Gerade für mich, fast schon zwei Generationen nach dieser Zeit geboren, war dieses Buch sehr beeindruckend und bedrückend, weil die tägliche Not so deutlich wurde. Wer kann sich heute noch vorstellen, wochenlang gekochte Brennnesseln zu essen - und sonst nichts?
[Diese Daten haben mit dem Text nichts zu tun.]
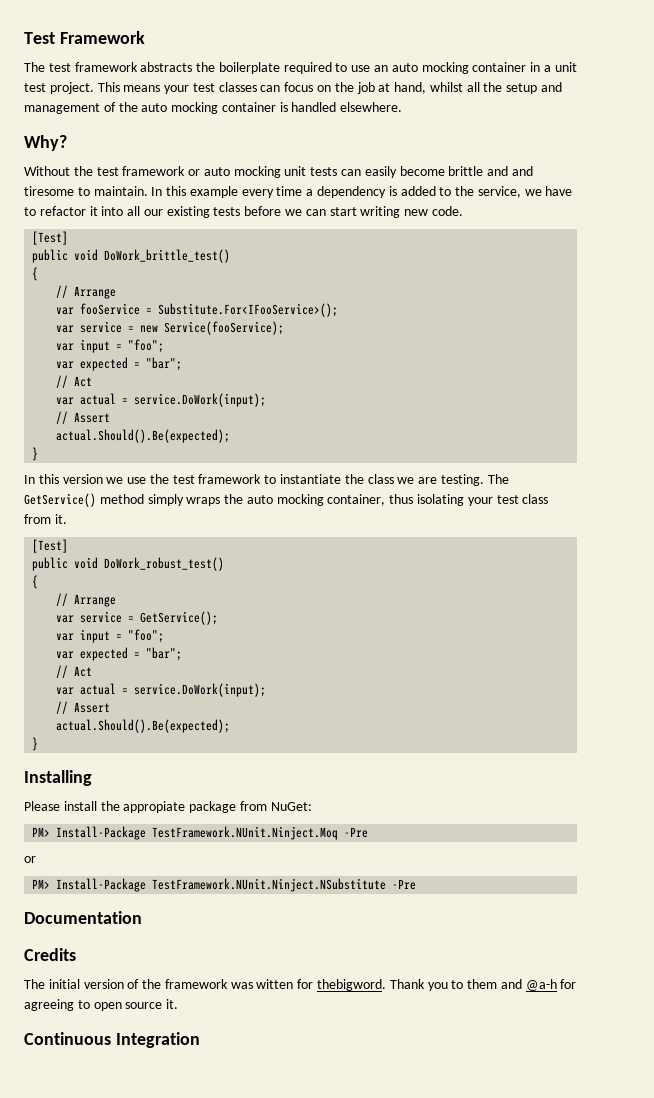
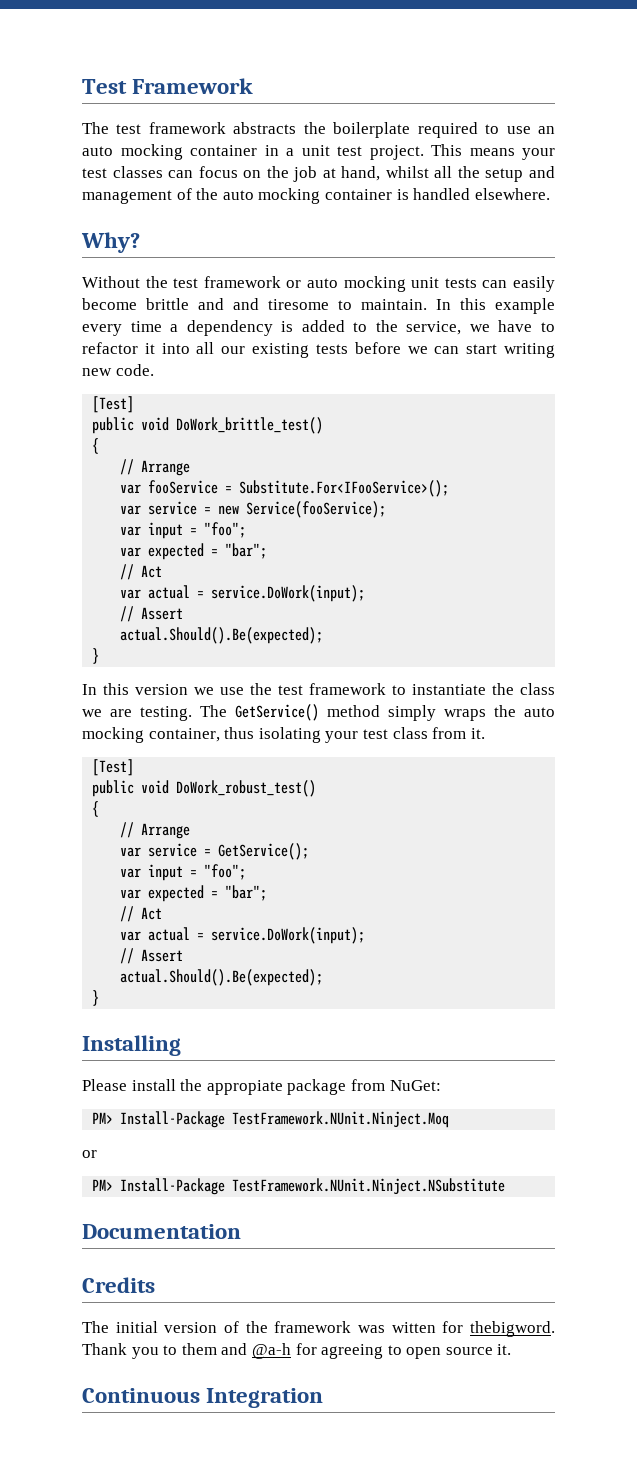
[344,827,369,838] -Pre -> (450, 1119) none
[392,879,417,890] -Pre -> (506, 1186) none

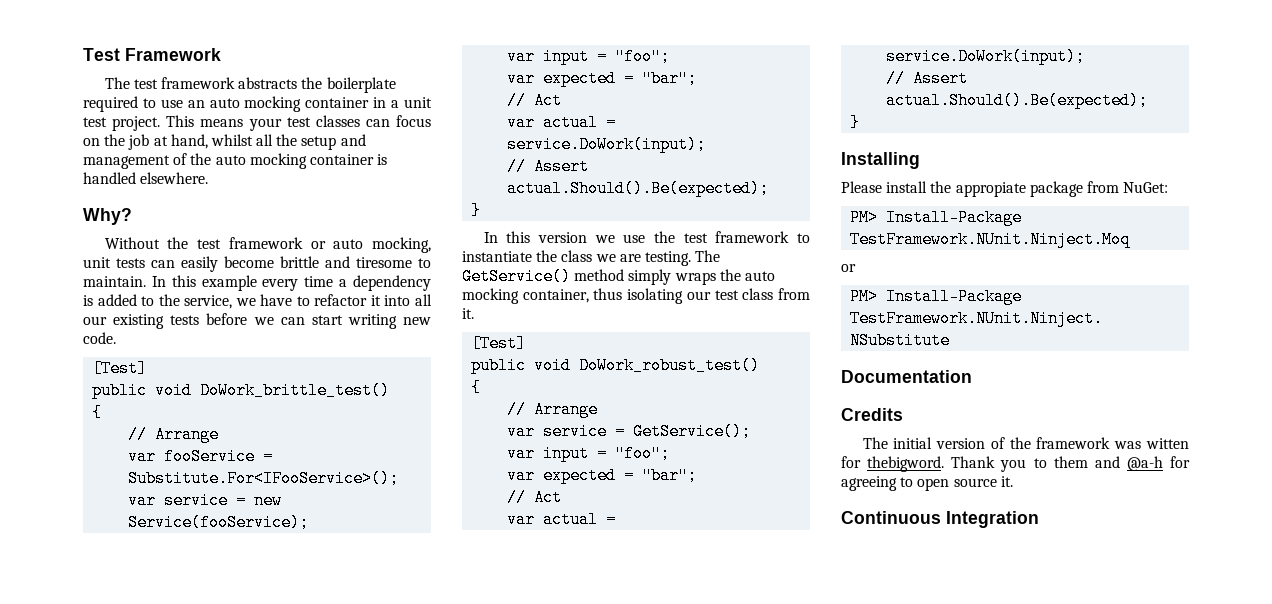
[343,276,406,292] mocking -> [372,237,431,253] mocking,
[233,298,259,310] and -> (350, 262) none
[325,731,359,743] your -> [686,291,711,300] our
Oder eine Brotscheibe für 8 Personen, und dann am nächsten Morgen wieder zum Arbeitseinsatz?
Mir jedenfalls half es, so manche "Marotten" meiner Großeltern zu verstehen - warum oft völlig wertloses Zeug gehamstert wurde oder man selbst knochentrockenes Brot noch zum Eintunken nahm...
Ich kann das Buch allen sehr empfehlen, die sich für diese Zeit interessieren, es ist anschaulich und nie langweilig zu lesen.